- **Excerpted data**:
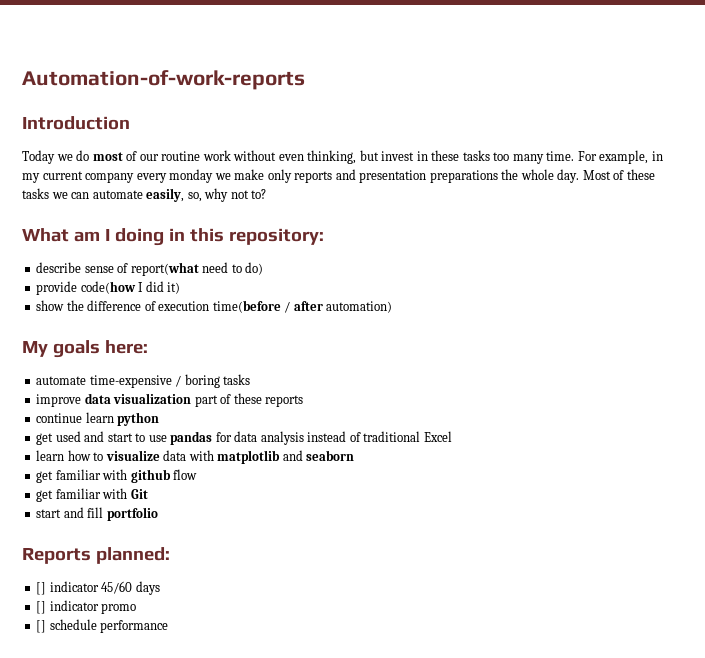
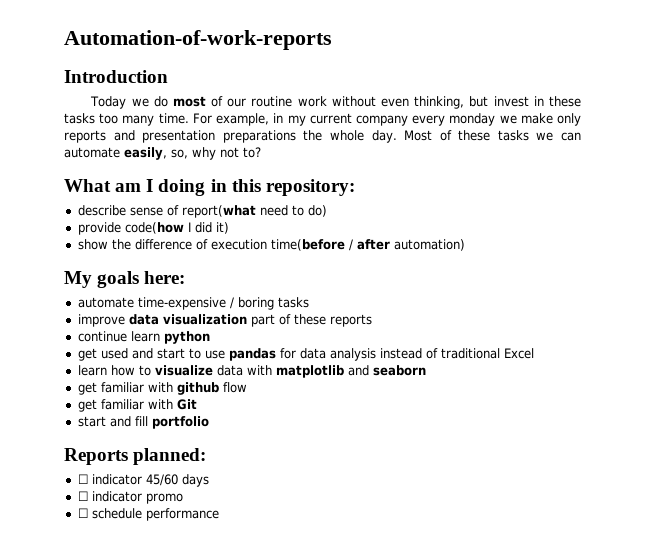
[36,582,47,595] [] -> [77,474,88,484] ☐
[36,601,47,614] [] -> [77,491,88,501] ☐
[36,620,47,633] [] -> [77,508,88,518] ☐

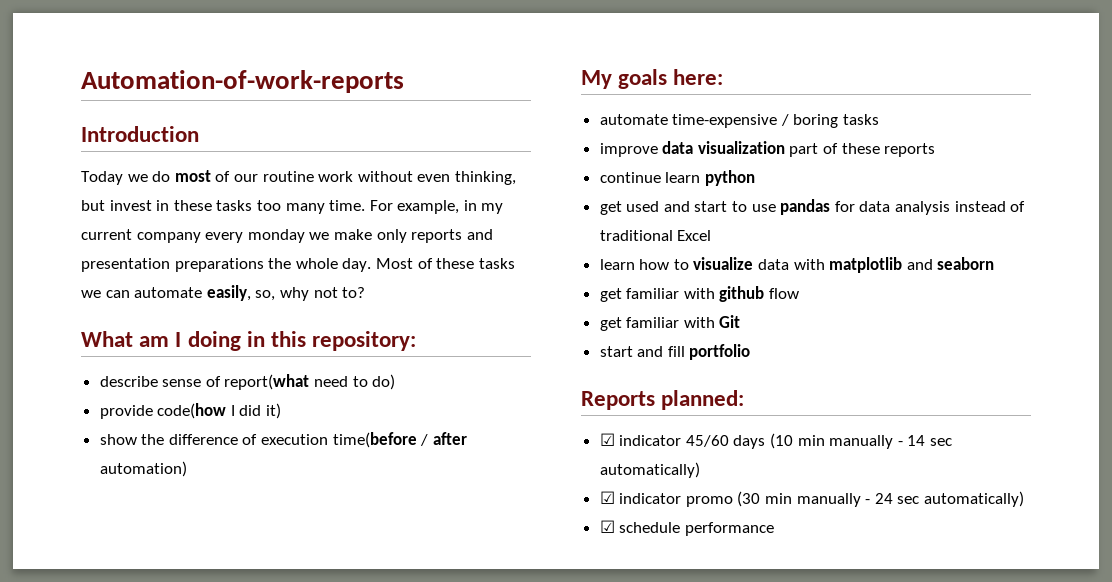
[77,474,88,484] ☐ -> [599,433,615,446] ☑
[77,491,183,504] [77,508,88,518] // ☐ indicator promo // ☐ -> [770,433,953,449] [599,462,700,478] [599,491,1025,507] [599,520,615,533] (10 min manually - 14 sec automatically) // ☑ indicator promo (30 min manually - 24 sec automatically) // ☑

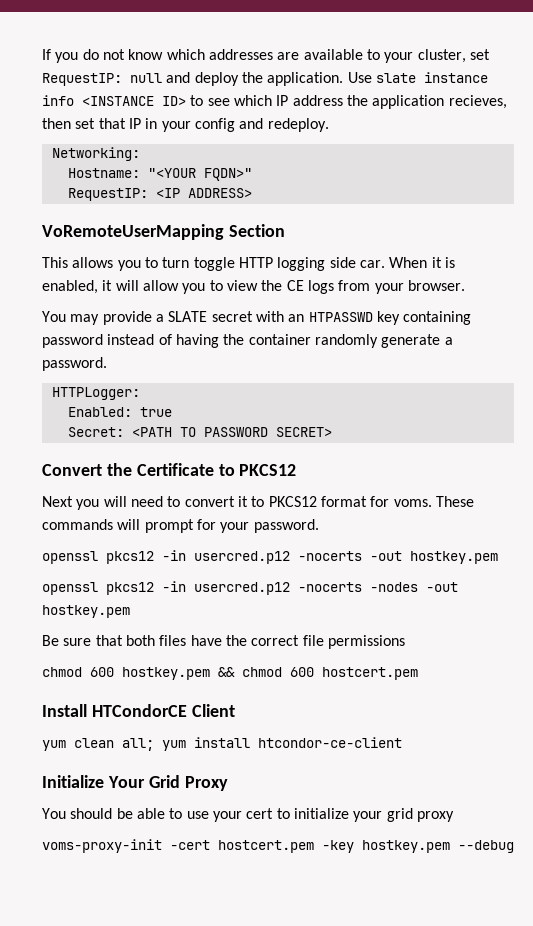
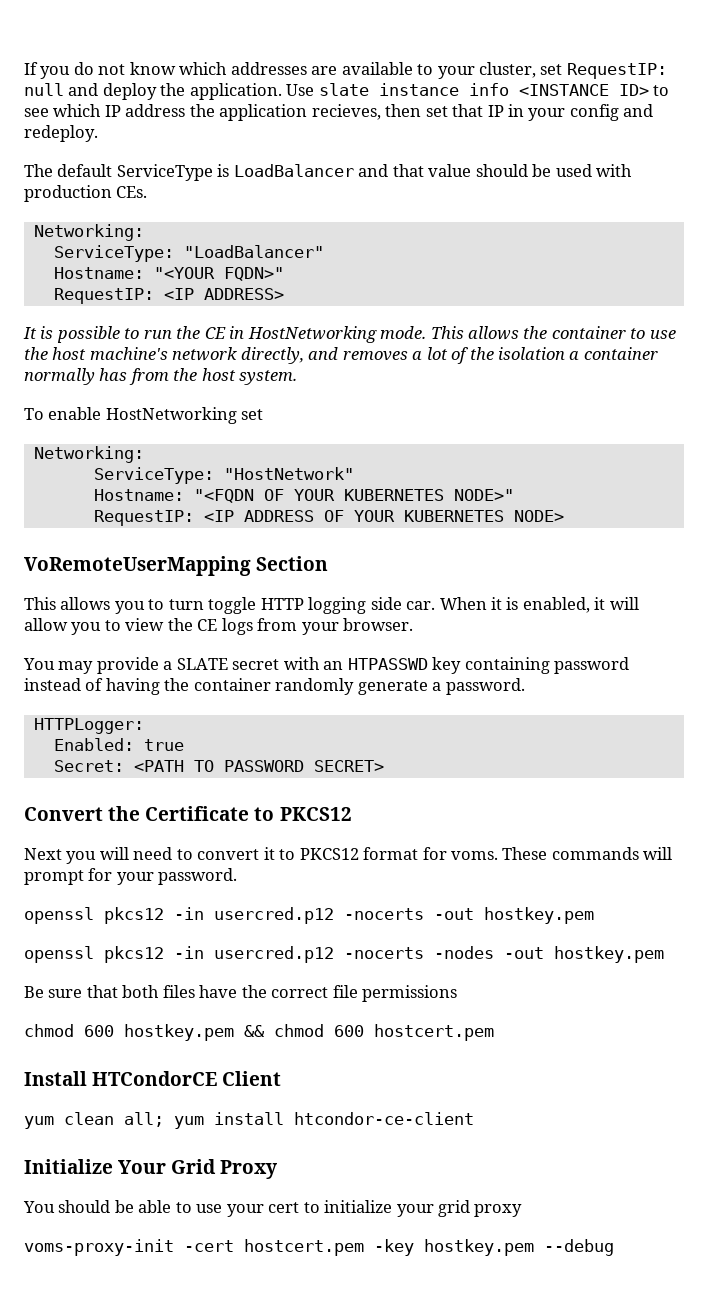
[51,147,140,161] // Networking: -> [24,164,633,181] [24,185,148,202] [33,224,144,241] [53,245,324,262] // The default ServiceType is LoadBalancer and that value should be used with production CEs. // Networking: // ServiceType: "LoadBalancer"
(252, 193) none -> [23,326,676,343] [24,347,658,364] [24,368,298,385] [24,407,264,424] [33,446,144,463] [93,467,354,484] [93,489,514,503] [93,510,564,526] // It is possible to run the CE in HostNetworking mode. This allows the container to use the host machine's network directly, and removes a lot of the isolation a container normally has from the host system. // To enable HostNetworking set // Networking: // ServiceType: "HostNetwork" // Hostname: "<FQDN OF YOUR KUBERNETES NODE>" // RequestIP: <IP ADDRESS OF YOUR KUBERNETES NODE>

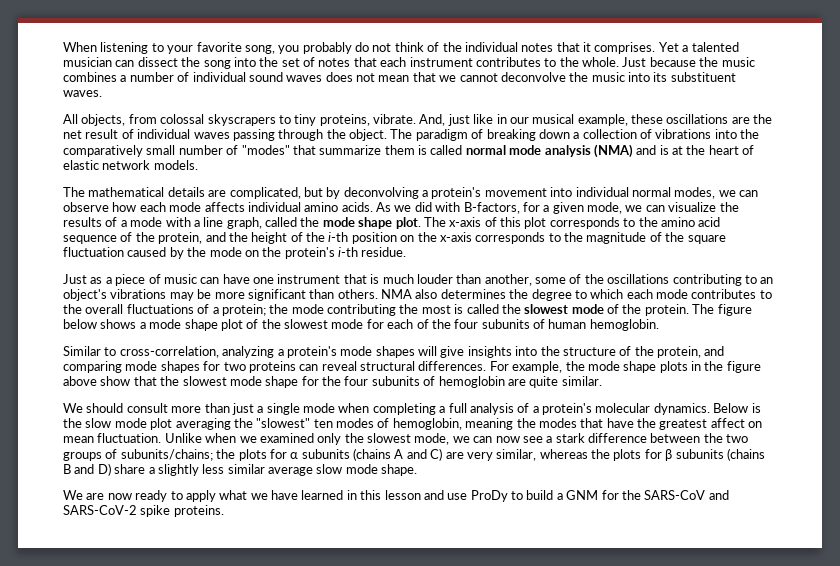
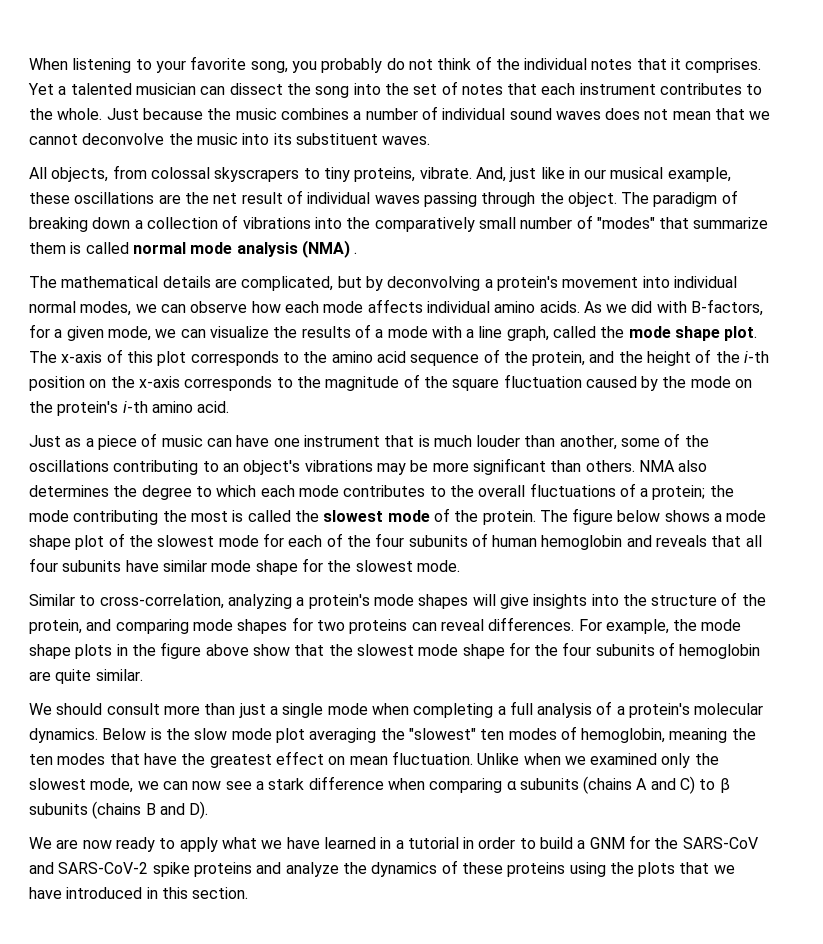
[636,145,755,155] [63,160,198,170] and is at the heart of elastic network models. -> [354,252,358,254] .
[361,247,407,257] residue. -> [151,401,230,413] amino acid.
[589,319,659,331] hemoglobin. -> [541,535,762,550] [29,558,460,575] hemoglobin and reveals that all four subunits have similar mode shape for the slowest mode.
[360,361,415,371] structural -> (484, 625) none
(536, 423) none -> [29,754,53,765] ten
[710,418,745,428] affect -> [275,751,324,765] effect
[650,433,749,443] [63,449,287,461] between the two groups of subunits/chains; the plots for -> [387,778,503,793] when comparing
[445,449,662,461] are very similar, whereas the plots for -> [699,779,716,790] to
[97,463,418,476] D) share a slightly less similar average slow mode shape. -> [189,801,209,819] D).
[360,490,508,502] this lesson and use ProDy -> [395,837,516,849] a tutorial in order
[173,505,224,517] proteins. -> [193,860,735,877] [29,887,249,899] proteins and analyze the dynamics of these proteins using the plots that we have introduced in this section.

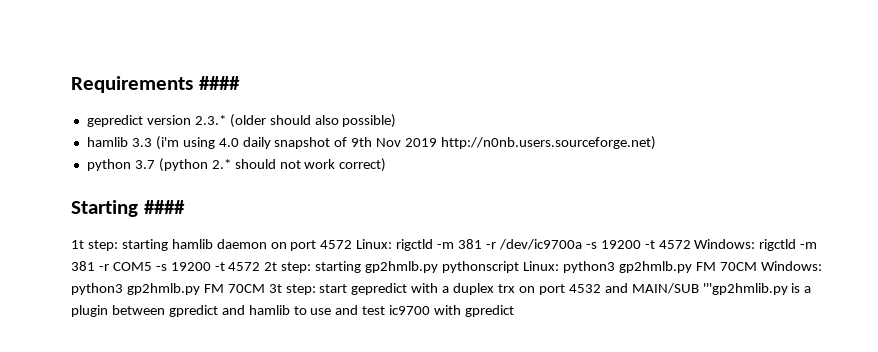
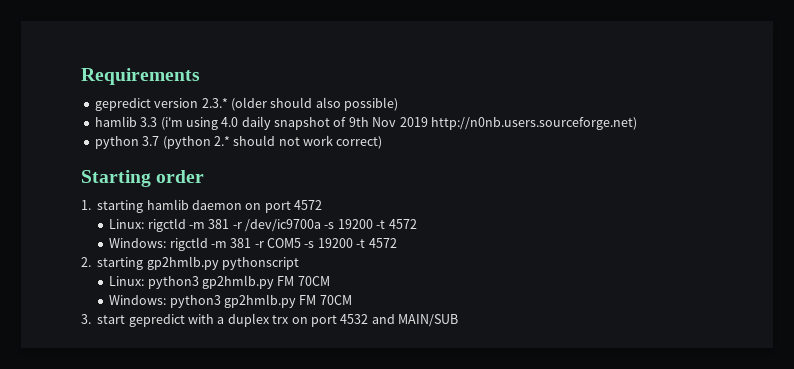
[198,76,240,90] #### -> (200, 76) none
[143,200,185,214] [71,240,118,251] #### // 1t step: -> [156,170,205,183] [81,200,91,210] order // 1.
(353, 244) none -> (323, 205) //
(691, 244) none -> (417, 224) //
[264,262,312,273] 2t step: -> [81,257,91,267] // 2.
(520, 267) none -> (299, 263) //
(757, 266) none -> (330, 281) //
[268,284,316,295] 3t step: -> [81,314,91,324] // 3.
[702,283,812,295] [71,305,515,317] '''gp2hmlib.py is a plugin between gpredict and hamlib to use and test ic9700 with gpredict -> (458, 320) none

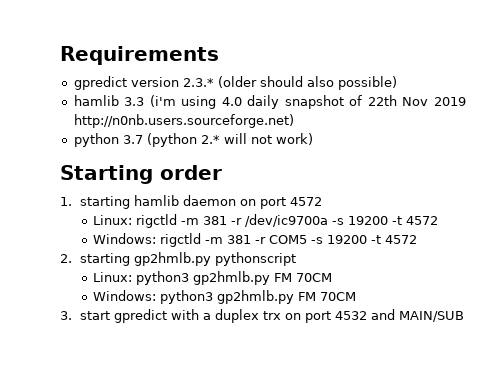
[94,98,151,111] gepredict -> [73,76,127,90] gpredict
[348,117,369,127] 9th -> [367,95,397,106] 22th
[233,135,383,149] should not work correct) -> [223,133,313,145] will not work)
[128,314,185,327] gepredict -> [113,309,167,323] gpredict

- **Work to complete**:
Each line in the entries above, starting at the line with "[650,433,749,443] [63,449,287,461] between" and ending at the line with "[173,505,224,517] proteins. ->", is to be printed exactly, and only those lines.

- **Answer below**:
[650,433,749,443] [63,449,287,461] between the two groups of subunits/chains; the plots for -> [387,778,503,793] when comparing
[445,449,662,461] are very similar, whereas the plots for -> [699,779,716,790] to
[97,463,418,476] D) share a slightly less similar average slow mode shape. -> [189,801,209,819] D).
[360,490,508,502] this lesson and use ProDy -> [395,837,516,849] a tutorial in order
[173,505,224,517] proteins. -> [193,860,735,877] [29,887,249,899] proteins and analyze the dynamics of these proteins using the plots that we have introduced in this section.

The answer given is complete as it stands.